Dark hair. Dark eyes. Wearing robes that had been fashionable approximately seven hundred years ago.
Marwa.
"Where..." she said, voice cracked from disuse. "Where am I? What is this place?"
Nandor rushed forward, arms wide. "My beloved! You have returned to me!"
Marwa stepped back. Her expression wasn't loving. It wasn't confused. It was horrified.
"Nandor?" Recognition dawned in her eyes, and with it, something that looked very much like dread. "What have you done?"
I iced my shoulder with frozen blood bags in the kitchen.
It was disgusting. The plastic was sticky, the contents were exactly what they sounded like, and I could feel the cold seeping through my shirt in ways that made my stomach turn. But the shoulder was swelling, and the ice was working, and sometimes survival meant accepting that your medical care came from the same cooler as your employers' dinner.
[INJURY SUSTAINED: Left Shoulder — Contusion/Strain. Severity: 2/5. Estimated Recovery: 2-3 Days.]
Guillermo found me there twenty minutes later.
He stood in the doorway, looking at me with an expression I couldn't quite read. Then he crossed to the freezer, pulled out a second blood bag, and handed it to me.
"For the swelling," he said.
"Thanks."
Silence. Then:
"You moved fast. When the beam fell."
I kept my eyes on the blood bag I was applying to my shoulder. "Adrenaline."
"That wasn't adrenaline." His voice was careful, probing. "I've seen adrenaline. That was... something else."
The stat boost. He noticed.
"I've always had good reflexes." The lie came easily. "Production work. Lots of near-misses with heavy equipment."
Guillermo didn't respond. Just watched me with those cataloging eyes, adding another data point to his growing file.
"Thank you," he said finally. "For pushing me out of the way."
"You'd have done the same."
"Maybe." He moved toward the door, then paused. "Marwa's been screaming at Nandor for the last fifteen minutes. In Farsi. I don't speak Farsi, but I'm pretty sure she's not happy to be back."
Because she's real. Because I changed the wish.
"Can you blame her?" I asked.
Guillermo's laugh was dark. "No. I really can't."
He left.
I pressed the blood bag harder against my shoulder and stared at the wall.
Somewhere upstairs, a woman who'd been dead for centuries was discovering that her husband had dragged her back to life without asking. Somewhere in this house, a Djinn was watching its careful manipulation unravel because a familiar had asked one careful question.
And somewhere in my peripheral vision, the VEP counter showed 89 out of 100.
Great content. Terrible consequences.
I was heading back to my room when the Djinn intercepted me.
It materialized from the shadows of the hallway like smoke given form, golden eyes gleaming in the darkness.

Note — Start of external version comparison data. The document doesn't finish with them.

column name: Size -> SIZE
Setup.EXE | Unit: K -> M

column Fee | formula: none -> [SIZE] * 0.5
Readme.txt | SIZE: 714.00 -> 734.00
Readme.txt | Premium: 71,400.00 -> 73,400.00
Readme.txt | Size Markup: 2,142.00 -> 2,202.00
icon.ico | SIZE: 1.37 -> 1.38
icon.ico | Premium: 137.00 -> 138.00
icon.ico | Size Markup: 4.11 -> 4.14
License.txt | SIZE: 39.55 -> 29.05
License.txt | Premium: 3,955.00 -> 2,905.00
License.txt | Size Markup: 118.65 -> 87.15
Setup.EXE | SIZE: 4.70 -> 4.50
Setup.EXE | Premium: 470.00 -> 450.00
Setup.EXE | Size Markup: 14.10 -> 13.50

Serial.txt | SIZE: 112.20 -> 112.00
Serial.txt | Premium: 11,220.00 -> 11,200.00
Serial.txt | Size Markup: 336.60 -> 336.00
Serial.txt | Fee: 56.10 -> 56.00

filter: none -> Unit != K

No theatrical entrance this time — just a predator appearing in its hunting ground.
"You changed the wish," it said.
I didn't pretend not to understand. "I asked a question. Nandor made his own choice."
"A question designed to produce a specific answer." The Djinn moved closer, and the air grew warm in a way that had nothing to do with temperature. "You knew what would happen. You planted seeds in a field you should not have been able to see."
Deny. Deflect. Survive.
"I don't know what you're talking about."

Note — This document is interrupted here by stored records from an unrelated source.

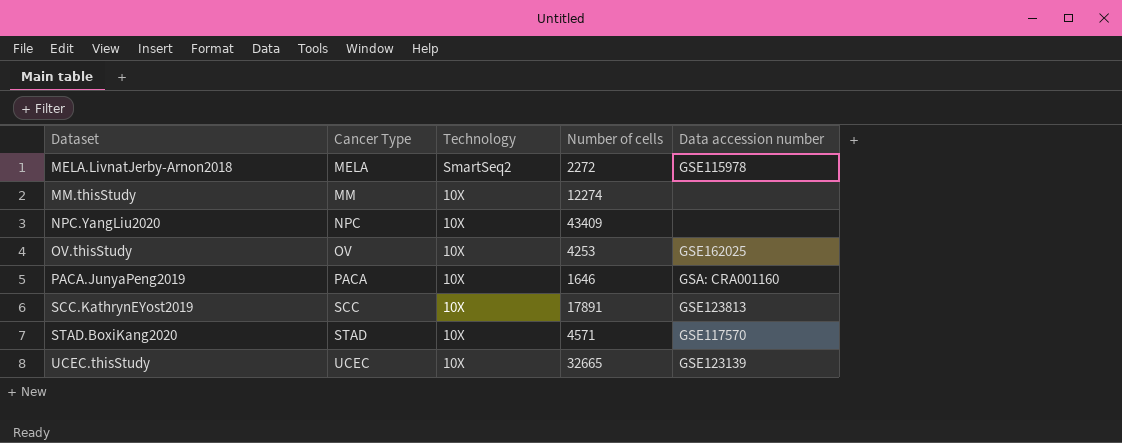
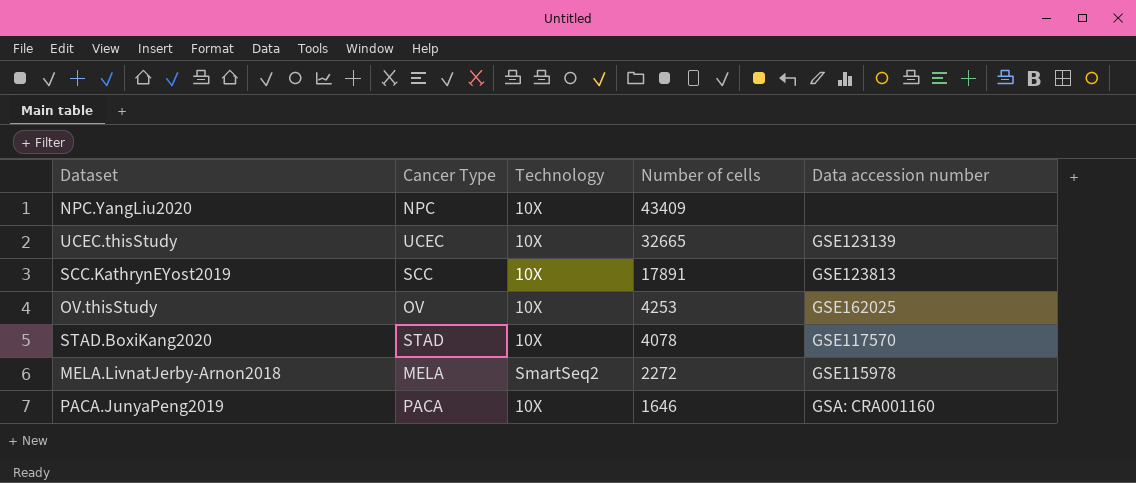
row order: Dataset ascending -> Number of cells descending
row MM.thisStudy: MM | 10X | 12274 | none -> none
STAD.BoxiKang2020 | Number of cells: 4571 -> 4078

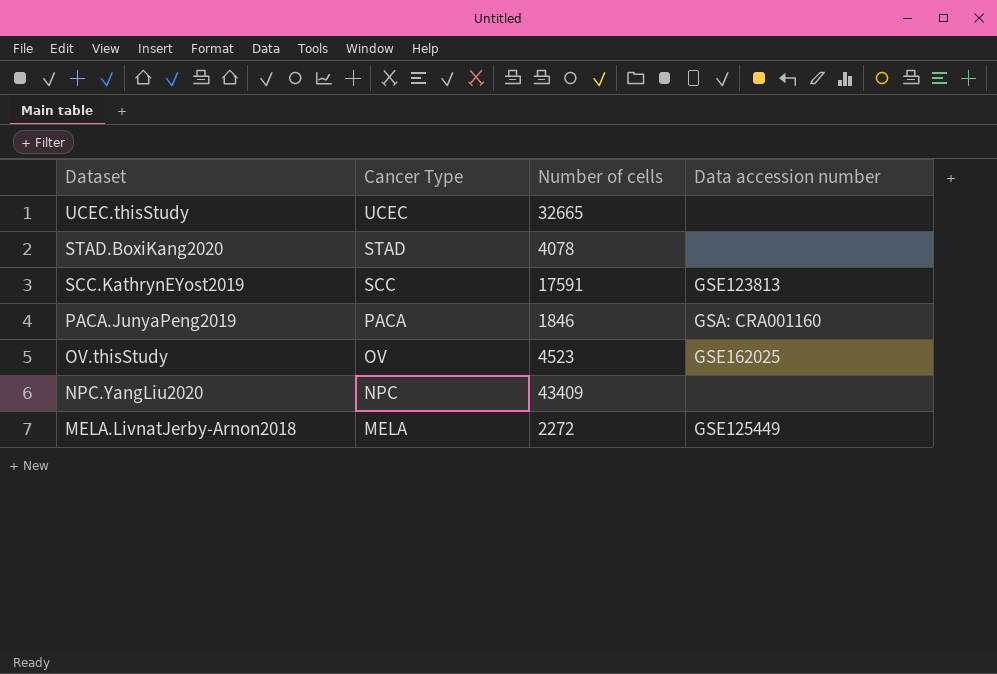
row order: Number of cells descending -> Dataset descending
column Technology | position: 3 -> none
UCEC.thisStudy | Data accession number: GSE123139 -> none
STAD.BoxiKang2020 | Data accession number: GSE117570 -> none
SCC.KathrynEYost2019 | Number of cells: 17891 -> 17591
PACA.JunyaPeng2019 | Number of cells: 1646 -> 1846
OV.thisStudy | Number of cells: 4253 -> 4523
MELA.LivnatJerby-Arnon2018 | Data accession number: GSE115978 -> GSE125449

"Interesting," the Djinn said, and that word again — that dangerous, terrible word. "The familiar who watches too closely. The human who asks questions with perfect timing. The servant who somehow knows which wishes to redirect."
It leaned in. Close enough that I could smell something ancient on its breath — deserts that had turned to glass, stars that had gone cold.
"I will be watching you," it whispered. "Interesting things deserve attention."
It dissolved into smoke and flowed away.
I stood in the dark hallway, heart pounding, and wondered if I'd just made the biggest mistake of my second life.